Exercise instructions » Using the listing below, show all lines that hold the word "class".

Provided information »
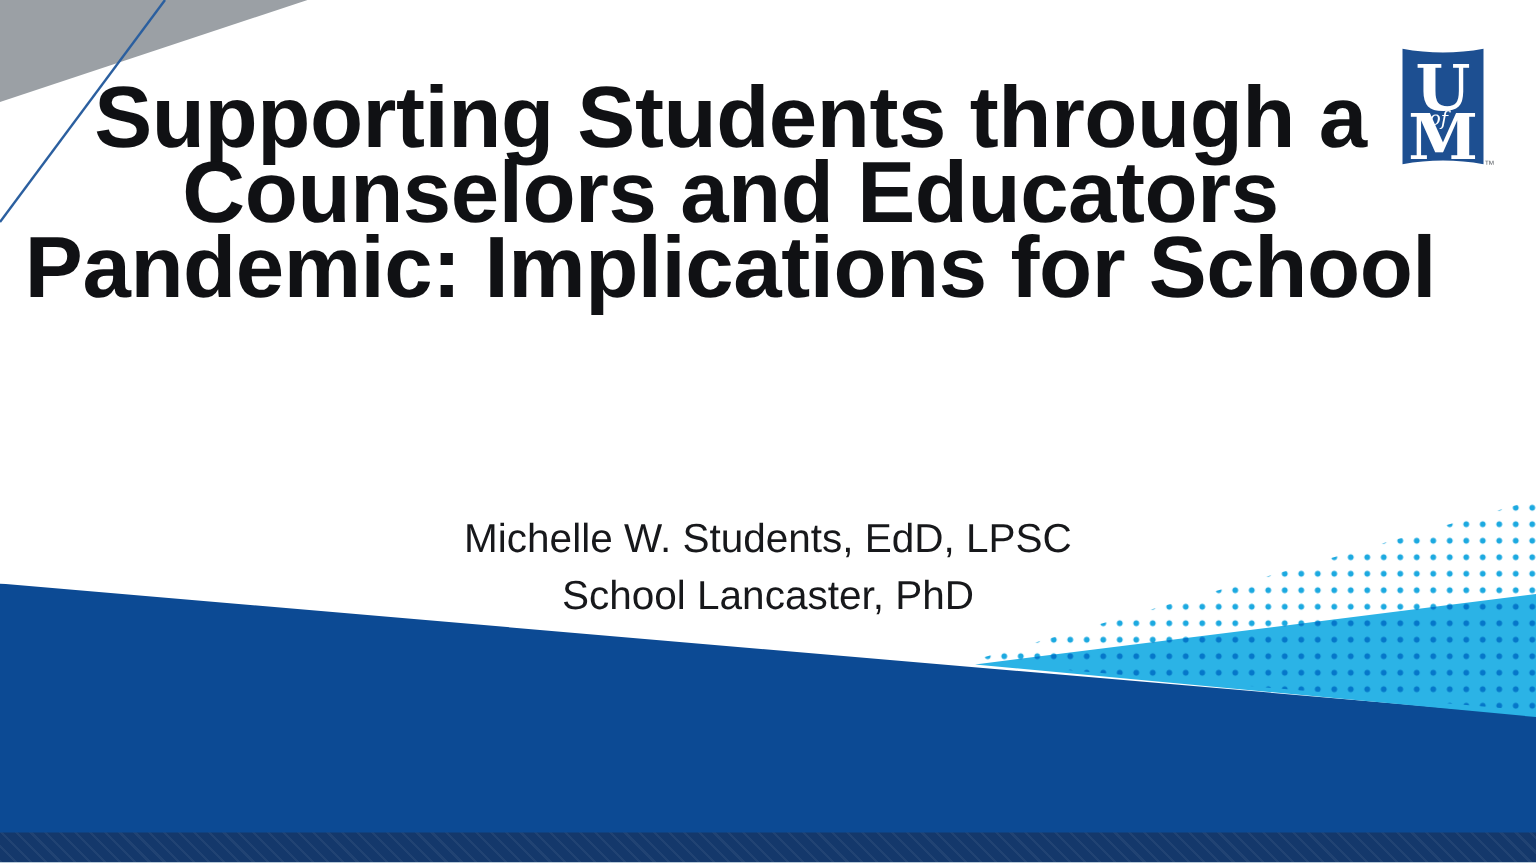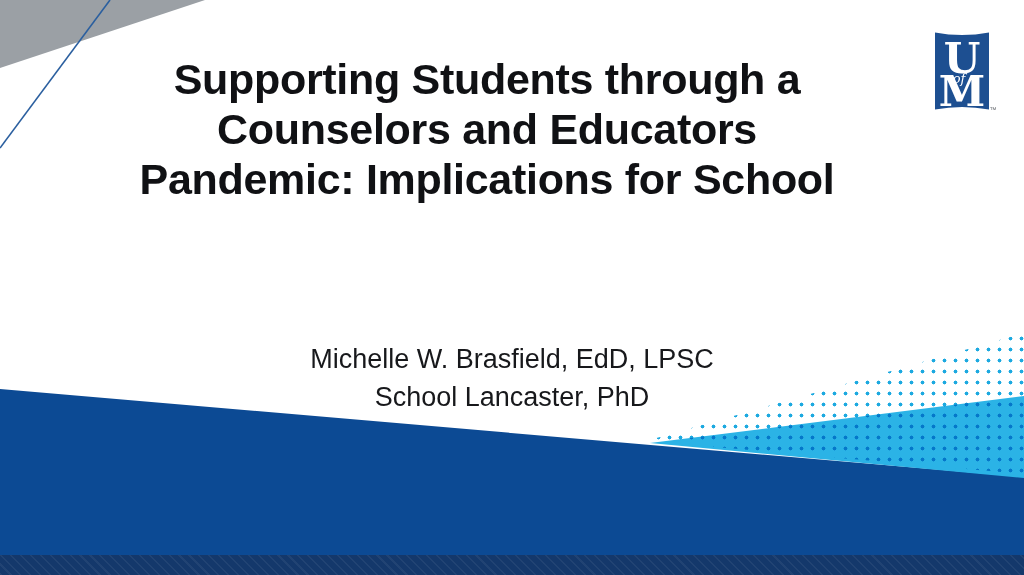--- a/index.html
+++ b/index.html
@@ -53,21 +53,21 @@
       rgba(0,0,0,0) 1.5px, rgba(0,0,0,0) 7px);
   }
 
   .title-block {
     position: absolute;
     top: 54px; left: 0;
     width: 974px;
     text-align: center;
     color: #101114;
     font-weight: 700;
-    font-size: 43px;
+    font-size: 58px;
     line-height: 50px;
     letter-spacing: -0.3px;
   }
 
   .authors-block {
     position: absolute;
     top: 340px; left: 0;
     width: 1024px;
     text-align: center;
     color: #17181B;
@@ -104,21 +104,21 @@
   <div class="layer dots"></div>
   <div class="footer-strip"></div>
 
   <div class="title-block">
     <div>Supporting Students through a</div>
     <div>Counselors and Educators</div>
     <div>Pandemic: Implications for School</div>
   </div>
 
   <div class="authors-block">
-    <div>Michelle W. Brasfield, EdD, LPSC</div>
+    <div>Michelle W. Students, EdD, LPSC</div>
     <div>School Lancaster, PhD</div>
   </div>
 
   <svg class="logo" viewBox="0 0 64 84" aria-hidden="true">
     <path d="M2 3.5 Q29 8.5 56 3.5 L56 80.5 Q29 75.5 2 80.5 Z" fill="#1D4F91"></path>
     <text x="29" y="44" font-size="42" font-weight="bold">U</text>
     <text x="26" y="54" font-size="13" font-style="italic">of</text>
     <text x="29" y="77" font-size="42" font-weight="bold">M</text>
     <text class="tm" x="60" y="83" font-size="7">™</text>
   </svg>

Exercise output »
   <div class="layer dots"></div>
   <div class="footer-strip"></div>
   <div class="title-block">
   <div class="authors-block">
   <svg class="logo" viewBox="0 0 64 84" aria-hidden="true">
     <text class="tm" x="60" y="83" font-size="7">™</text>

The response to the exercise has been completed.